**Instructions for the task**
Filter the entries for the word "Console". Copy each line in which it occurs.

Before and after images
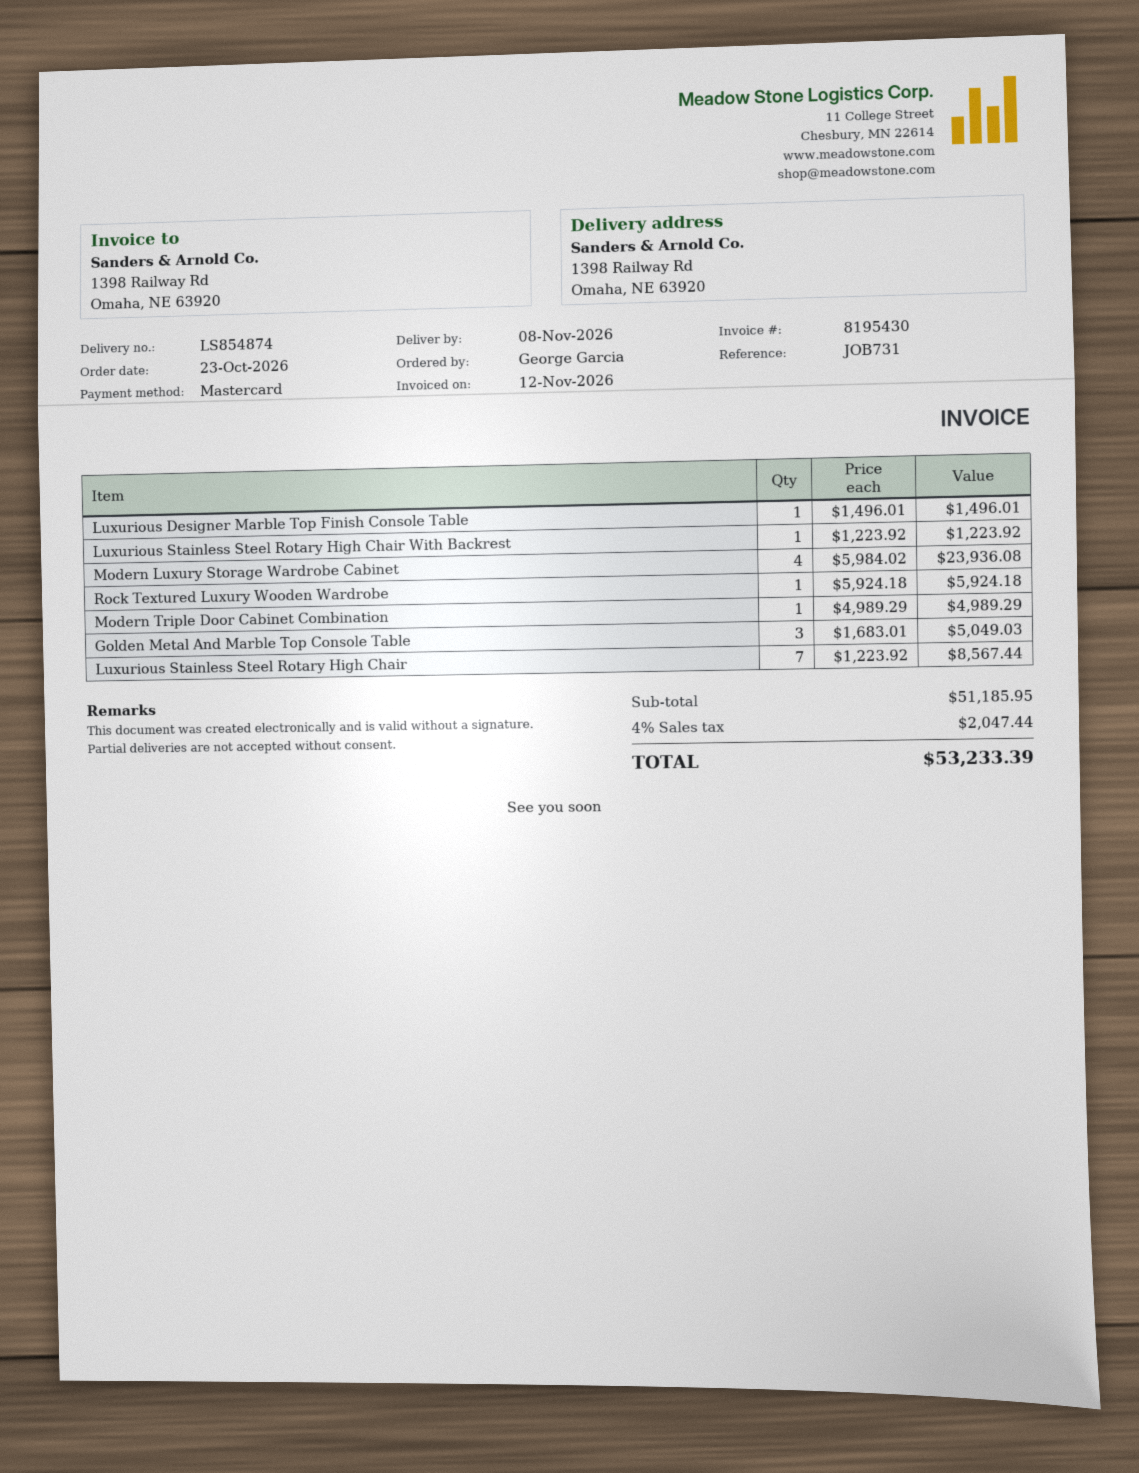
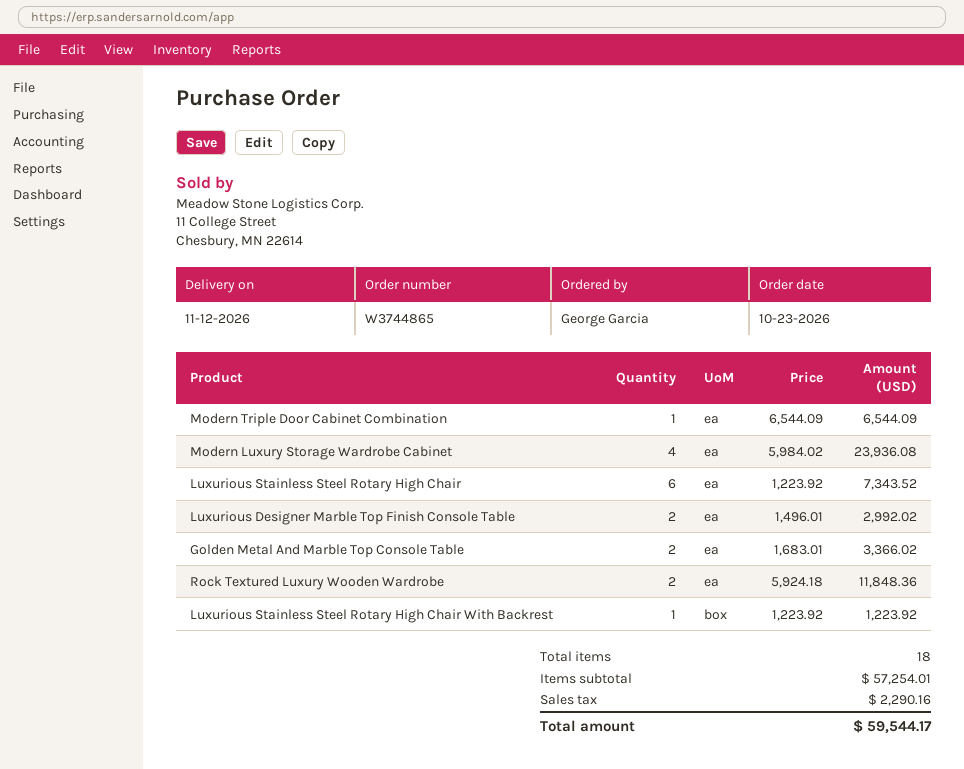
delivery date: 2026-11-08 -> 2026-11-12
Luxurious Designer Marble Top Finish Console Table: 1 x 1496.01 = 1496.01 -> 2 x 1496.01 = 2992.02
Rock Textured Luxury Wooden Wardrobe: 1 x 5924.18 = 5924.18 -> 2 x 5924.18 = 11848.36
Modern Triple Door Cabinet Combination: 1 x 4989.29 = 4989.29 -> 1 x 6544.09 = 6544.09
Golden Metal And Marble Top Console Table: 3 x 1683.01 = 5049.03 -> 2 x 1683.01 = 3366.02
Luxurious Stainless Steel Rotary High Chair: 7 x 1223.92 = 8567.44 -> 6 x 1223.92 = 7343.52
subtotal: 51185.95 -> 57254.01
tax: 2047.44 -> 2290.16
total: 53233.39 -> 59544.17

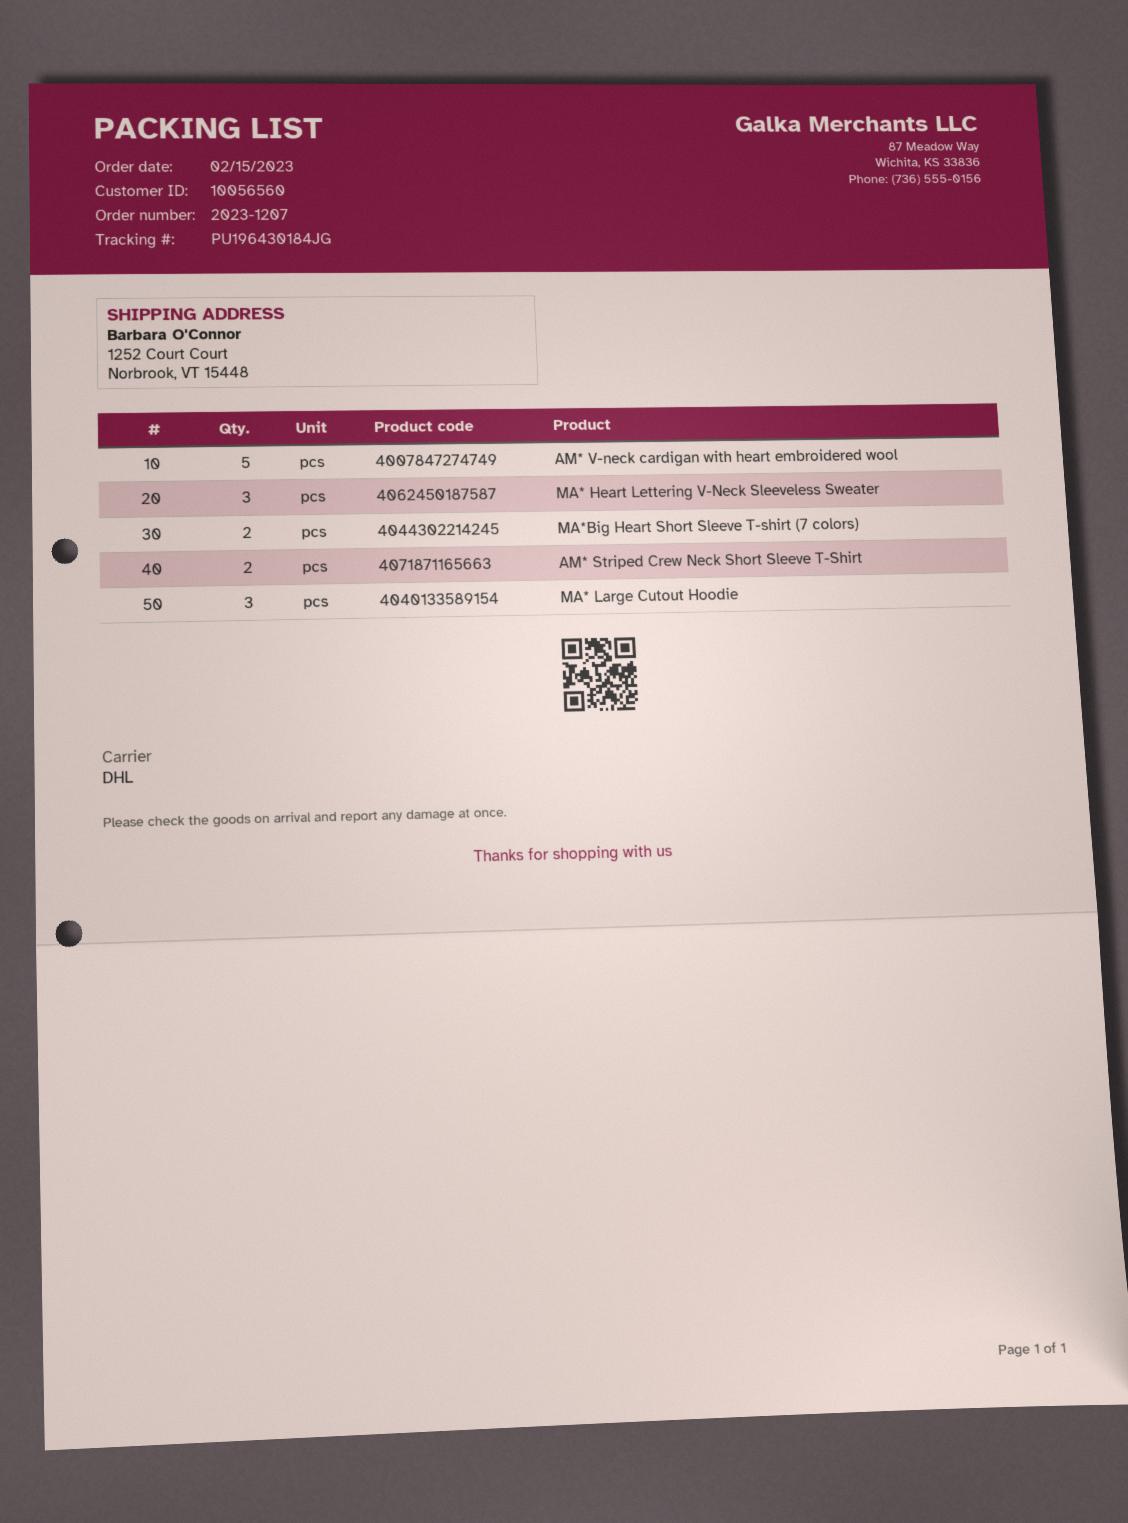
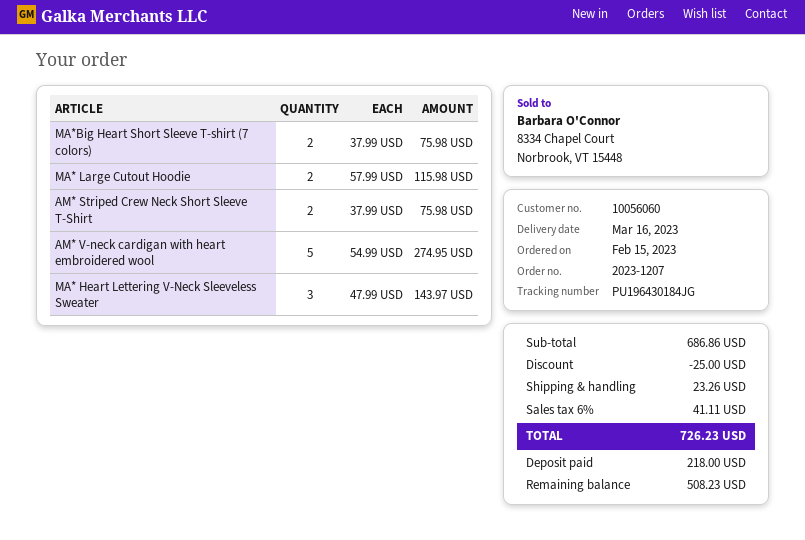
customer number: 10056560 -> 10056060
MA* Large Cutout Hoodie: 3 -> 2

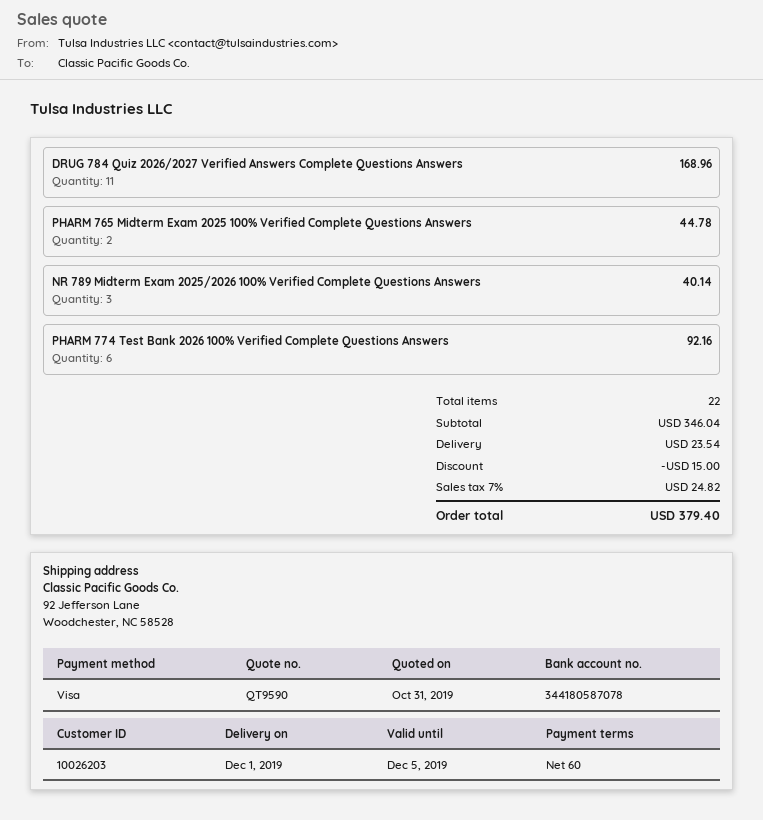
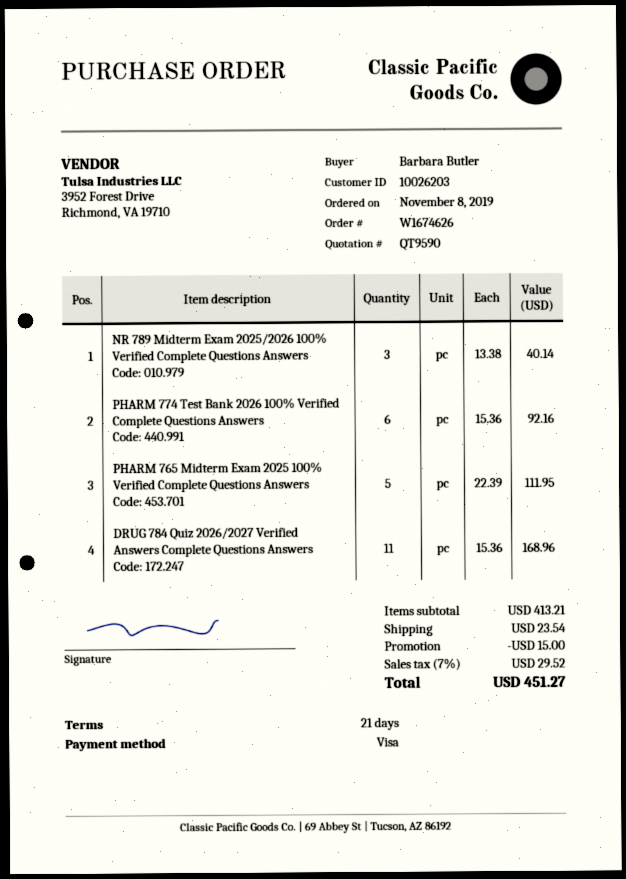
payment terms: 60 days -> 21 days
PHARM 765 Midterm Exam 2025 100% Verified Complete Questions Answers: 2 for 44.78 -> 5 for 111.95
subtotal: 346.04 -> 413.21
tax: 7% = 24.82 -> 7% = 29.52
total: 379.40 -> 451.27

**Output of the exercise**
Luxurious Designer Marble Top Finish Console Table: 1 x 1496.01 = 1496.01 -> 2 x 1496.01 = 2992.02
Golden Metal And Marble Top Console Table: 3 x 1683.01 = 5049.03 -> 2 x 1683.01 = 3366.02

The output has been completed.